Lately I’ve been getting into podcasts. It’s annoying, really, that so many good ones are out there. This media overload is about to kill me, despite my love for making lists, as I now have added a To-Listen list of podcasts to my already robust To-Read list (and actual stacks) of books and To-Watch list of TV shows I missed the first time around or simply can’t keep up with now (I will miss you, new seasons of Arrow and Flash.).
When we moved to our new house this summer, I thought I’d be all over the podcast-listening. My drive to the babysitter, our favorite library, or the biggest grocery store is about twice what it used to be, so I have plenty of drive time to listen to my favorite folks talk about some of my favorite things. And yet…more often than not, new episodes pile up on my podcast app while I jam out to 90s on 9 or the latest Taylor Swift song.
While I really want to catch up on all the great podcasts I’ve learned about, I can’t seem to quit my love of radio. And pop music. I like pop music, I do. Not just as in the Top 40 hits of the week, but as in “popular music.” So I like popular country music and popular contemporary Christian music and popular pop music. And now, because we have so many tools for curating our own playlists and soundtracks, I also frequently indulge my love of the most popular music from decades or sub-genres.
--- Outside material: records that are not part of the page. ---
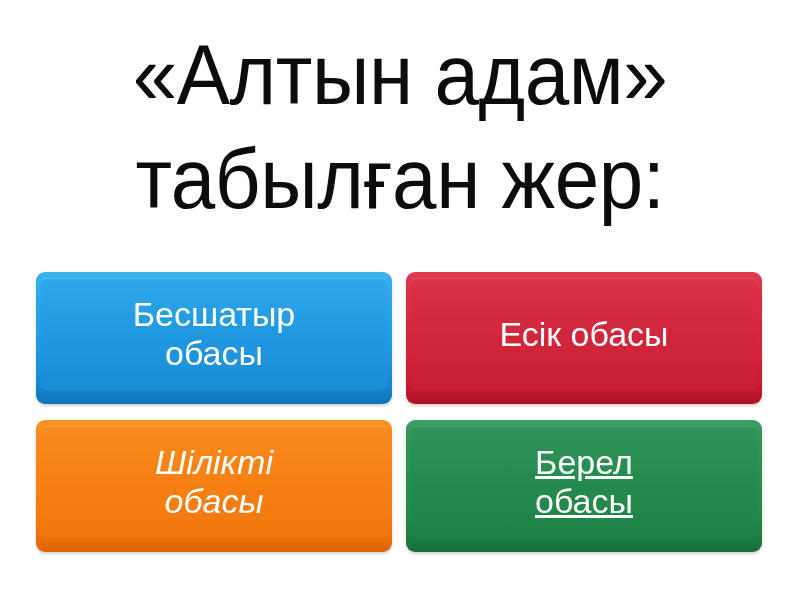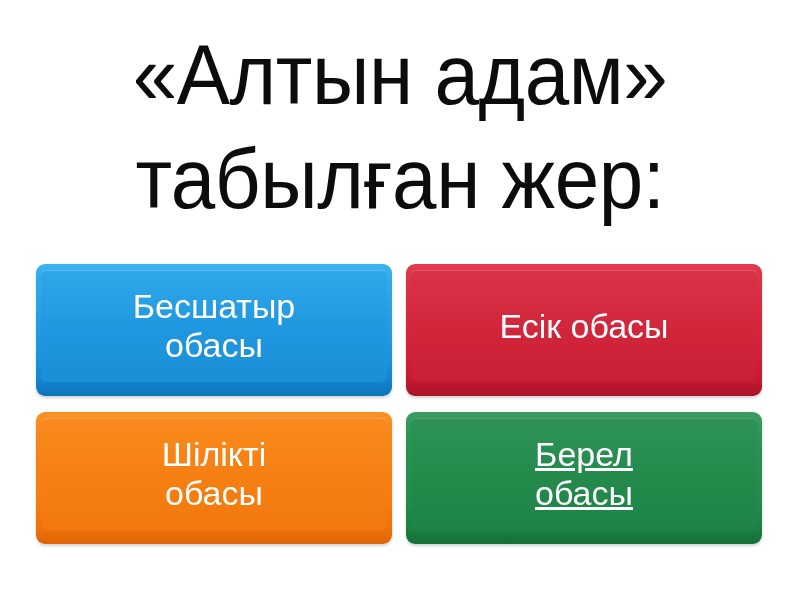--- a/index.html
+++ b/index.html
@@ -43,21 +43,21 @@
     letter-spacing: -0.5px;
     white-space: nowrap;
     transform: scaleX(0.93);
     transform-origin: center center;
   }
 
   
   .answers-grid {
     position: absolute;
     left: 36px;
-    top: 264px;
+    top: 272px;
     width: 728px;
     height: 288px;
     display: grid;
     grid-template-columns: 356px 356px;
     grid-template-rows: 132px 132px;
     column-gap: 14px;
     row-gap: 16px;
   }
 
   .answer-btn {
@@ -117,20 +117,21 @@
   }
   .answer-btn.c-red::before {
     background: linear-gradient(180deg, #d93347 0%, #d1253a 55%, #c81f34 100%);
     box-shadow: inset 0 1px 0 rgba(255,255,255,0.18);
   }
 
   
   .answer-btn.c-orange {
     background: linear-gradient(180deg, #fa9224 0%, #f8861a 18%, #f57c10 70%, #ef720a 88%, #dd6405 100%);
     box-shadow: 0 2px 3px rgba(0,0,0,0.18);
+    font-style: italic;
   }
   .answer-btn.c-orange::before {
     background: linear-gradient(180deg, #f98a1d 0%, #f67f12 55%, #f2780d 100%);
     box-shadow: inset 0 1px 0 rgba(255,255,255,0.2);
   }
 
   
   .answer-btn.c-green {
     background: linear-gradient(180deg, #3d9e63 0%, #2f9256 18%, #228a4b 70%, #1c8044 88%, #156f38 100%);
     box-shadow: 0 2px 3px rgba(0,0,0,0.18);

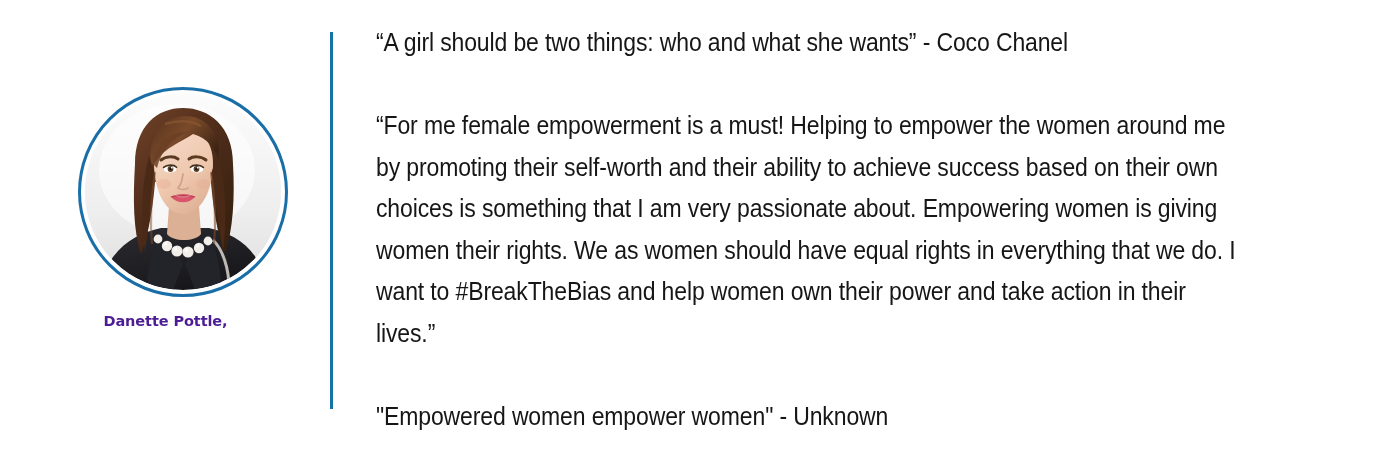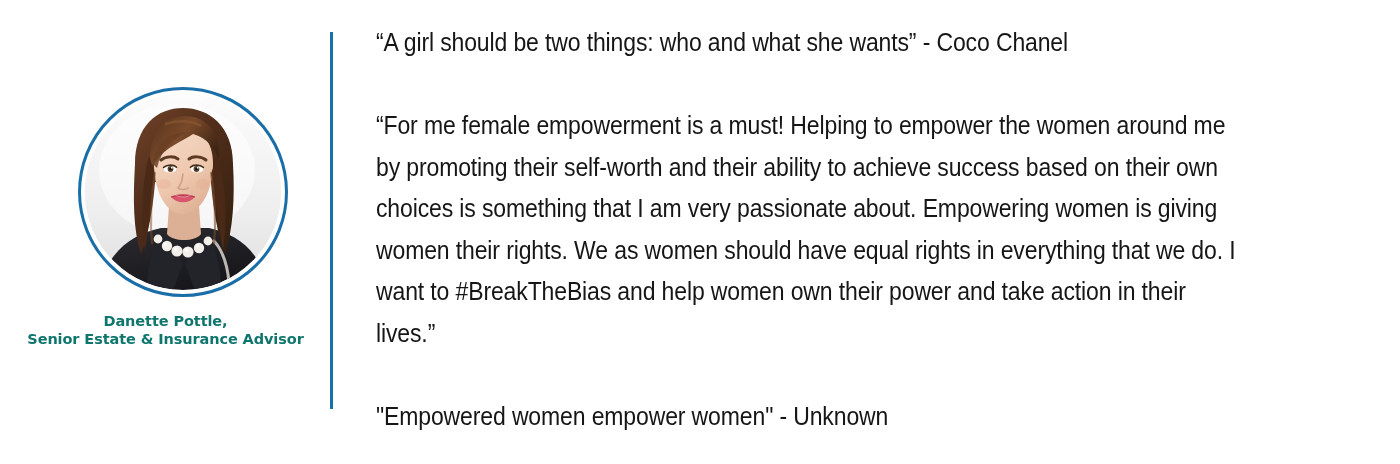--- a/index.html
+++ b/index.html
@@ -69,21 +69,21 @@
     height: 196px;
     display: block;
   }
 
   .caption {
     position: absolute;
     left: 0;
     top: 312px;
     width: 331px;
     text-align: center;
-    color: #0f766e;
+    color: #4c1d95;
     font-family: "DejaVu Sans", "Liberation Sans", sans-serif;
     font-size: 14.5px;
     font-weight: bold;
     line-height: 18px;
     letter-spacing: -0.1px;
   }
   .caption .cap-line { display: block; }
 
   
   .divider {
@@ -223,21 +223,20 @@
 
             <ellipse cx="79" cy="90" rx="7" ry="5" fill="#e6a98f" opacity="0.35"></ellipse>
             <ellipse cx="118" cy="90" rx="7" ry="5" fill="#e6a98f" opacity="0.35"></ellipse>
           </g>
         </svg>
       </div>
     </div>
 
     <div class="caption">
       <span class="cap-line">Danette Pottle,</span>
-      <span class="cap-line">Senior Estate &amp; Insurance Advisor</span>
     </div>
   </div>
 
   <div class="divider"></div>
 
   <div class="quotes">
     <p class="quote-block">“A girl should be two things: who and what she wants” - Coco Chanel</p>
     <p class="quote-block">“For me female empowerment is a must! Helping to empower the women around me by promoting their self-worth and their ability to achieve success based on their own choices is something that I am very passionate about. Empowering women is giving women their rights. We as women should have equal rights in everything that we do. I want to #BreakTheBias and help women own their power and take action in their lives.”</p>
     <p class="quote-block">"Empowered women empower women" - Unknown</p>
   </div>

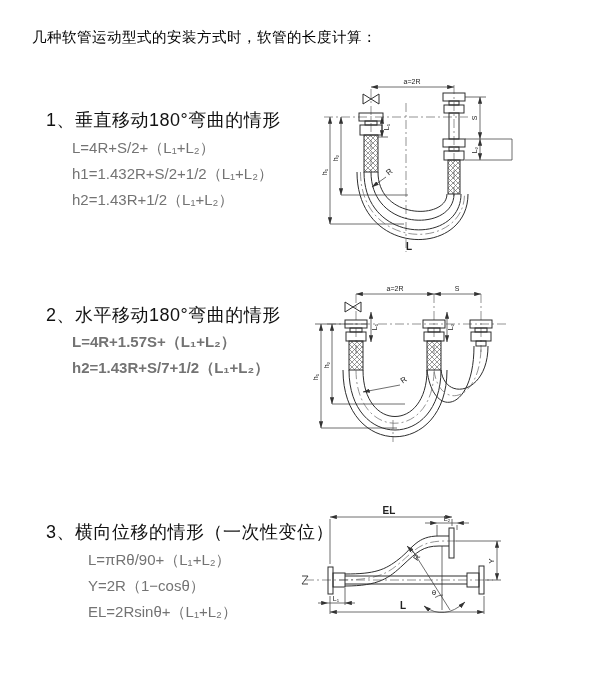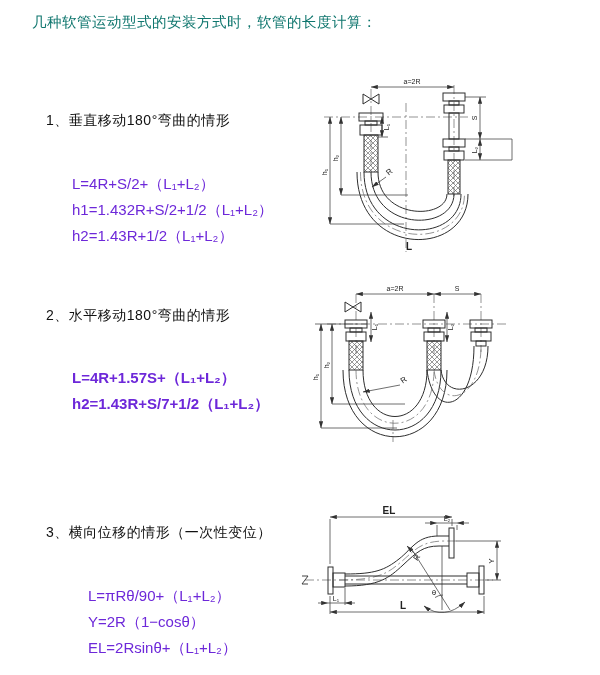--- a/index.html
+++ b/index.html
@@ -1,22 +1,22 @@
 <!DOCTYPE html>
 <html><head>
 <meta charset="utf-8">
 <style>
   html,body{margin:0;padding:0;}
   body{
     width:600px;height:675px;position:relative;background:#ffffff;
     font-family:"Liberation Sans",sans-serif;color:#111;overflow:hidden;
   }
-  .title{position:absolute;left:32px;top:14px;font-size:14.5px;line-height:16px;color:#0f766e;letter-spacing:.5px;}
-  .sec-heading{position:absolute;font-size:14px;line-height:16px;color:#111;letter-spacing:.5px;}
-  .formulas{position:absolute;font-size:15px;line-height:26px;color:#6d28d9;margin-top:36px;}
+  .title{position:absolute;left:32px;top:29px;font-size:14.5px;line-height:16px;color:#000000;letter-spacing:.5px;}
+  .sec-heading{position:absolute;font-size:18px;line-height:16px;color:#111;letter-spacing:.5px;}
+  .formulas{position:absolute;font-size:15px;line-height:26px;color:#737373;}
   svg{position:absolute;}
   svg text{fill:#222;font-family:"Liberation Sans",sans-serif;}
   .dimtxt{font-size:7px;}
   .dimtxt2{font-size:8px;}
   .bigtxt{font-size:10px;font-weight:bold;}
   .mid{text-anchor:middle;}
 </style>
 </head>
 <body>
I used to be embarrassed by this. My best friend loves finding new songs by obscure artists, and my husband gets annoyed when radio stations overplay the biggest hits. They don’t understand why my musical habits are so unambitious, so pedestrian, so lame. And so I have laughed it off, confessing with a bit of shame that I do, indeed, love “radio music.” You know, the music they play on the radio. On the main stations. During the main hours. The most popular ones that everyone knows, with the same three chords, with the lyrics made of nonsense (or worse), by the pretty, pretty cool kids with the biggest record deals.
Why don’t I have better taste? I’ve wondered. After all, though it’s been a long time since I performed anywhere, I still consider myself a musician. Shouldn’t I know better? Shouldn’t I be seeking out and supporting new artists and their weird, I mean different, music?
I should. Or, at least I think I should. I want to. But, then again, I must not want to badly enough, just like I must not be that anxious to catch up on all those podcasts I’ve heard about. Because when it comes down to it, I choose pop music every time.
Recently I read a post by Tsh Oxenreider, where she shared her love of creating themed playlists. She linked to some of her favorites on Spotify, and I immediately clicked over to follow every single one. That’s when it hit me: I’m never going to be that person who finds hidden music treasures, who discovers new artists or the best songs from the B-side (I kid. Obviously we don’t have B-sides anymore. I’M NOT THAT OLD SHUT UP.). I’m not. But that doesn’t mean I can’t learn from people who really are that cool.
As much as I love all kinds of music, I apparently lack the motivation to seek it out. I am a passive music lover content to consume what is given to me (and the masses). And I’m okay with that. Because first of all, that’s who I am. And if hearing another Taylor Swift song that sounds like that other Taylor Swift song makes me smile and sing along? So what! I’m okay with that.
But I’m also okay with that because I know I don’t have to be all the cool, smart, clever, crafty things in the world. Because while I might be clever in other ways, I have friends who are fantastic at finding new music. And, fortunately for me, they are generous at sharing their discoveries. So I can accept my pop music obsession while still feeding the more complex musician side of me with Tsh’s playlists and the new song my husband heard on satellite radio (“Mary, they’re not going to play it on the regular radio; you’ll have to look it up.”) and Pandora when I let it roam free of my likes and dislikes and skips.
This might seem like a silly thing to you, a small thing to give up in my pursuit of freedom and grace and all the giving-up-on-perfect ways of life. But to me, it truly was a relief to realize I can cross this one thing off my list. I am never going to become the kind of person who knows obscure music and new artists. I’m never going to keep up with the Lanes and Rorys of the world with their vinyl and their hidden tracks and their indie bands, and I’m never going to win my guitar-playing friend’s or my too-cool-for-school cousin’s respect over my music choices — and that’s okay.
What about you?
Do you wish you were “cool” enough to name all the superheroes (and know which ones belong to Marvel and which ones belong to DC)? Do you wish you knew the words to all the songs playing at the coffee shop? Are you embarrassed to admit that you’d rather read a Nicholas Sparks book than some biography your friend heard about on NPR?
What are you afraid to admit you love?
What preference or quirk embarrasses you?
Where can you let go of comparison or wishing you were someone else?
The truth is that none of us are that cool. We each have our opinions and our favorites and our habits, and we each have a list of stuff we just don’t have the time for or interest in caring about. AND THAT’S OKAY. Just be who you are and not who you think you should be. Somebody’s probably already made a playlist for that (who you really are) anyway.